In decreasing order of importance: (1) The error, (2) How the error persisted, (3) The research misconduct, (4) Who did it.

Statistical Modeling, Causal Inference, and Social Science 2025-01-29

James Heathers wrote this screed (I mean that in a good way!) about the report by Harvard University on a business school professor who was involved in fraudulent research.

For some background, here’s a link to a news story on the Harvard investigation, more background is here, and here are some of my own reanalyses of those data.

From various discussions of this case, four points are clear:

1. There is no dispute that the published work in question failed to demonstrate the effects it purported to show. There were four published papers that were scientific failures—not in the good sense of reporting some failed experiment and trying to figure out what aspect of theory, experiment, measurement, or analysis went wrong, but in the bad sense of making a confident claim and saying it was borne out by experiment, even though it wasn’t.

To give an analogy to news reports, imagine three possible news stories: (a) An investigation was performed into something suspicious, nothing came of the investigation, and the failure was reported. (b) An investigation was performed into something suspicious, nothing came of the investigation, and no report was released. (c) An investigation was performed into something suspicious, nothing came of the investigation, but it was reported as if the investigation was successful. Option (c) is the worst! If a news organization is going to do option (c), they’d be better off not pretending to do reporting at all. It would be better for them to just run stories about fires and funny animals and other traditional local-news staples.

2. The erroneous published work had a wide audience. These papers and related work were published in top journals, they supported careers at leading research institutions, they were promoted by celebrities and featured in major media outlets.

3. There is no dispute that there was fraud in the data processing and analysis of these studies.

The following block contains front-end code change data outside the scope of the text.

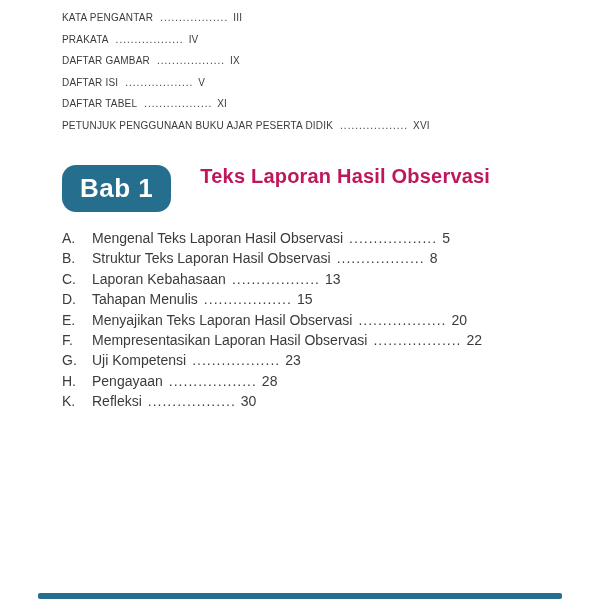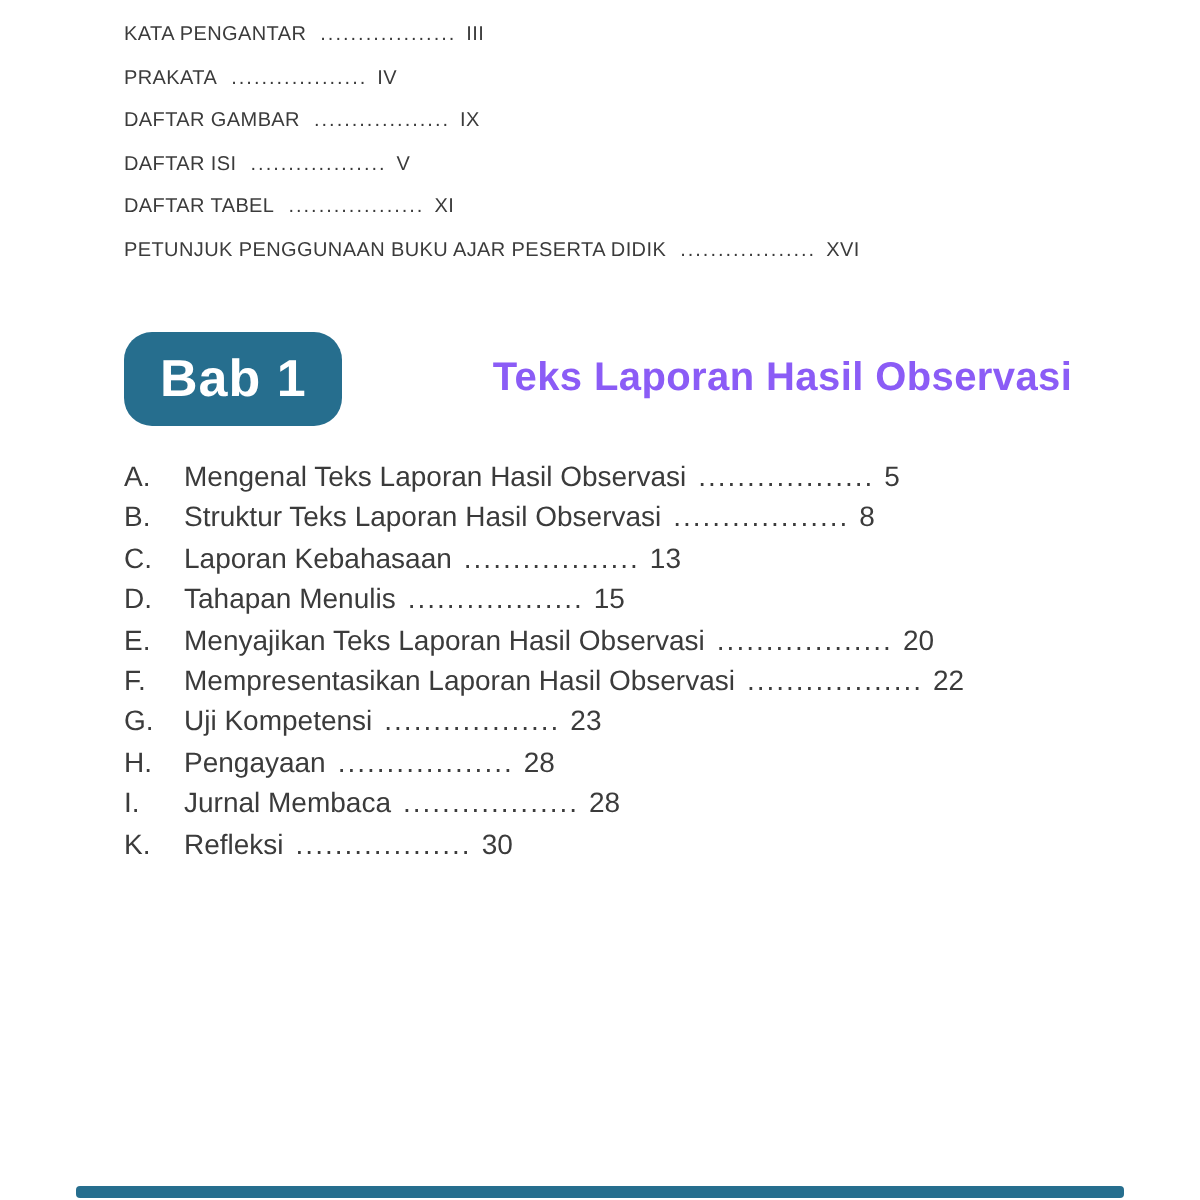--- a/index.html
+++ b/index.html
@@ -34,10 +34,9 @@
   
   .chapter-header {
     display: flex;
-    align-items: center;
+    align-items: flex-start;
     margin-top: 29px;
     height: 48px;
-    gap: 46px;
   }
   .bab-badge {
     display: inline-flex;

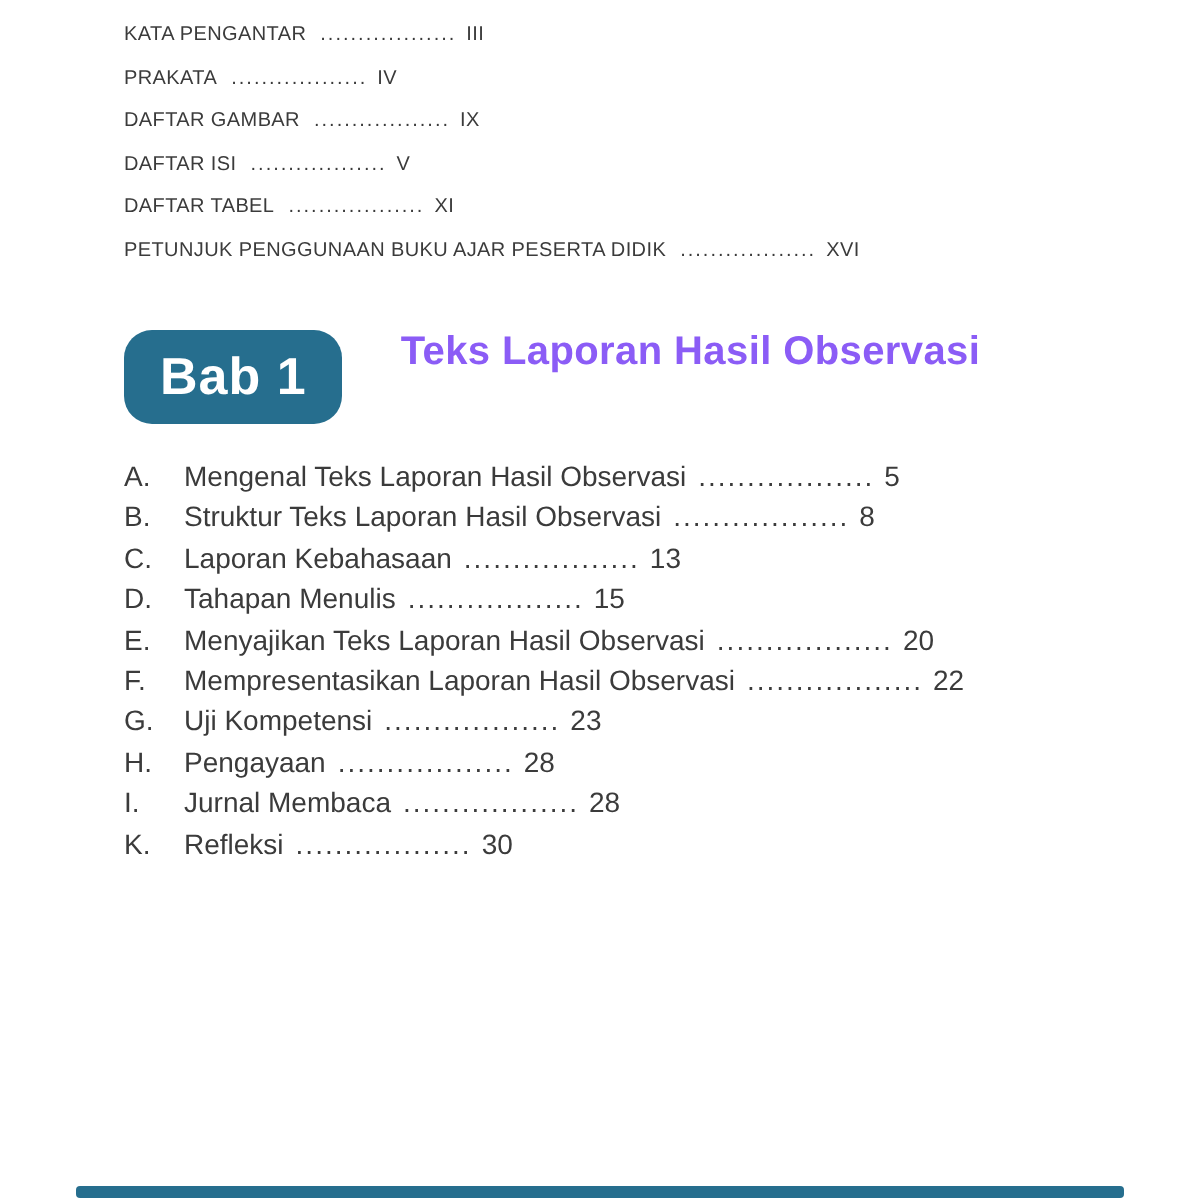--- a/index.html
+++ b/index.html
@@ -54,7 +54,7 @@
   .chapter-title {
     font-size: 20px;
     font-weight: 700;
-    color: #8b5cf6;
+    color: #be185d;
     margin-left: 29px;
     letter-spacing: 0.2px;
   }

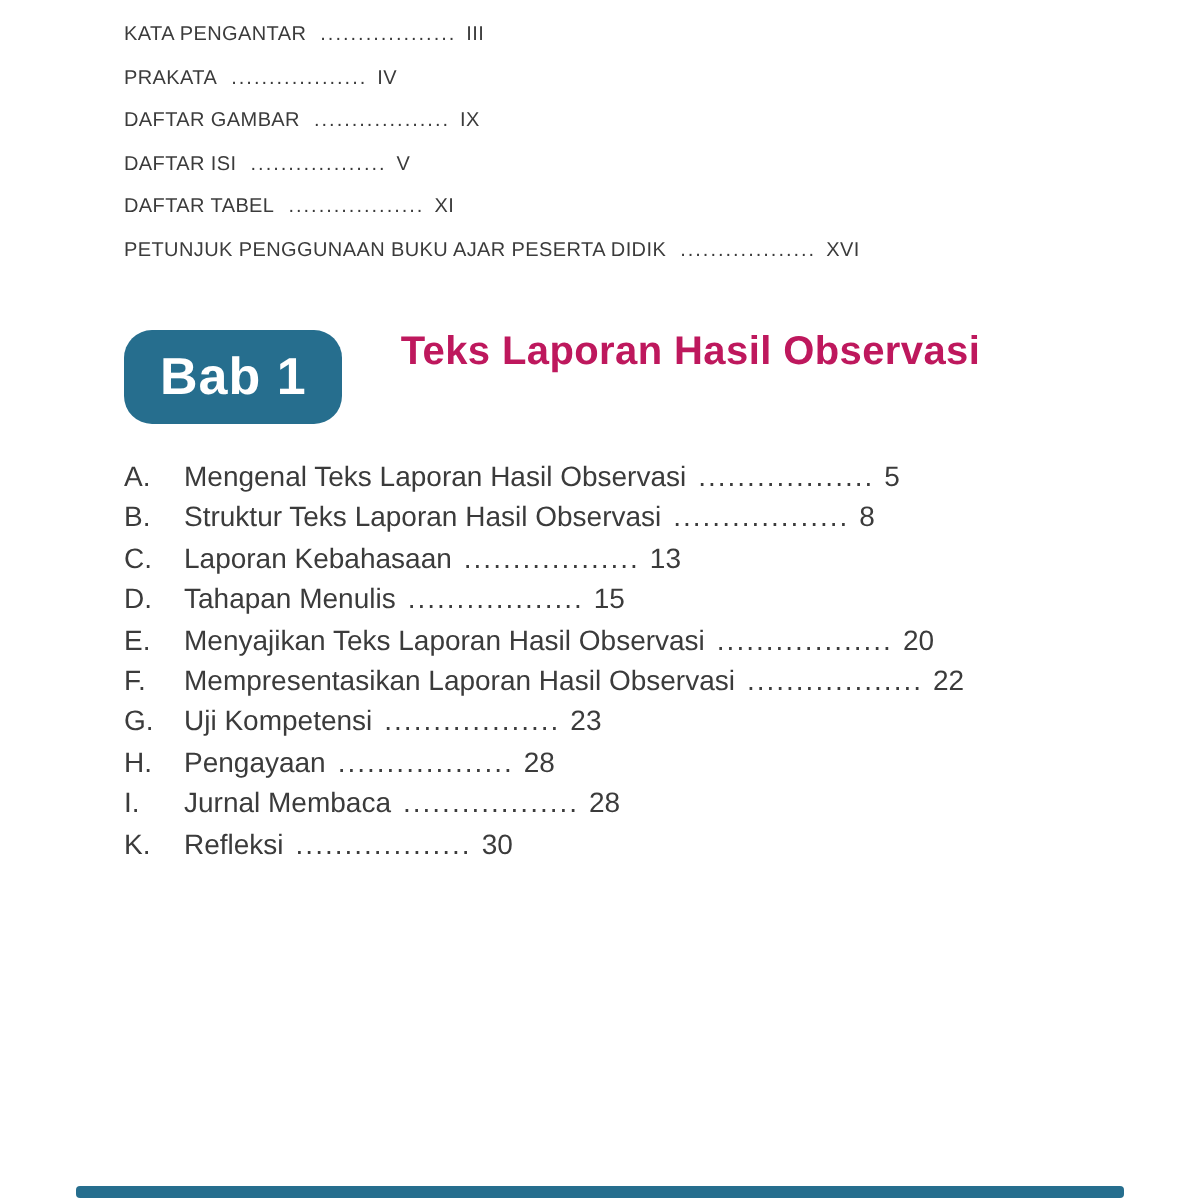--- a/index.html
+++ b/index.html
@@ -112,7 +112,6 @@
     <div class="ch-row"><span class="ch-letter">F.</span><span>Mempresentasikan Laporan Hasil Observasi</span><span class="dots">..................</span><span class="ch-page">22</span></div>
     <div class="ch-row"><span class="ch-letter">G.</span><span>Uji Kompetensi</span><span class="dots">..................</span><span class="ch-page">23</span></div>
     <div class="ch-row"><span class="ch-letter">H.</span><span>Pengayaan</span><span class="dots">..................</span><span class="ch-page">28</span></div>
-    <div class="ch-row"><span class="ch-letter">I.</span><span>Jurnal Membaca</span><span class="dots">..................</span><span class="ch-page">28</span></div>
     <div class="ch-row"><span class="ch-letter">K.</span><span>Refleksi</span><span class="dots">..................</span><span class="ch-page">30</span></div>
   </div>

The four published papers in question were not just a blight on science, they were an intentional blight on science. I don’t care so much about this—recall Clarke’s Law—but, sure, it’s part of the story.

4. There is some residual dispute about who was directly involved in the fraud. As Heathers puts it, there are various “unconvincing” but “technically possible” alternative explanations for how exactly the data were manipulated. In the words of the Harvard report, the research conduct was conducted “intentionally, knowingly, or recklessly.” I guess that, of those three, “reckless” is the most positive option.

In decreasing order of importance

Heathers also writes about a separate investigation by Duke University of another business-school professor involved in this research:

The dataset was massively and provably falsified. . . . There is not enough evidence to determine [who did it].

Ultimately, the who-did-it question is less important than the what-happened question and the how-did-this-stuff-get-promoted-on-NPR-etc. question. Here’s Heathers:

The question of “can the work be trusted?” is not a personnel matter. It is an “everyone in the scientific community” matter. It is an “are we ruining the legacy of the Enlightenment” matter. . . . But the real game is in the actual harms that come from putting out untrustworthy research. These start with the broken degrees or careers of junior collaborators whose efforts have been wasted. They continue through the expenditure of further thousands of hours, and millions of dollars, on pointless follow-up research. And then, sometimes, but more often than you’d hope, they kill people. . . .

As I said before, it’s rational for an institution to want to know [who was responsible for the research misconduct] . . . And, yes, I think it’s justified to keep this bit private if you want, because it IS a personnel matter.

But the work itself is an everyone-else-as-well matter. And sewing the two together just lets you hide the mechanics behind the HR, keep it all from public view, and avoid scrutiny.

As usual. For shame.

Here’s my restatement:

In decreasing order of importance:

(1) The error, (2) How the error persisted, (3) The research misconduct, (4) Who did it.

Unfortunately, as Heathers says, the emphasis is often in the reverse order.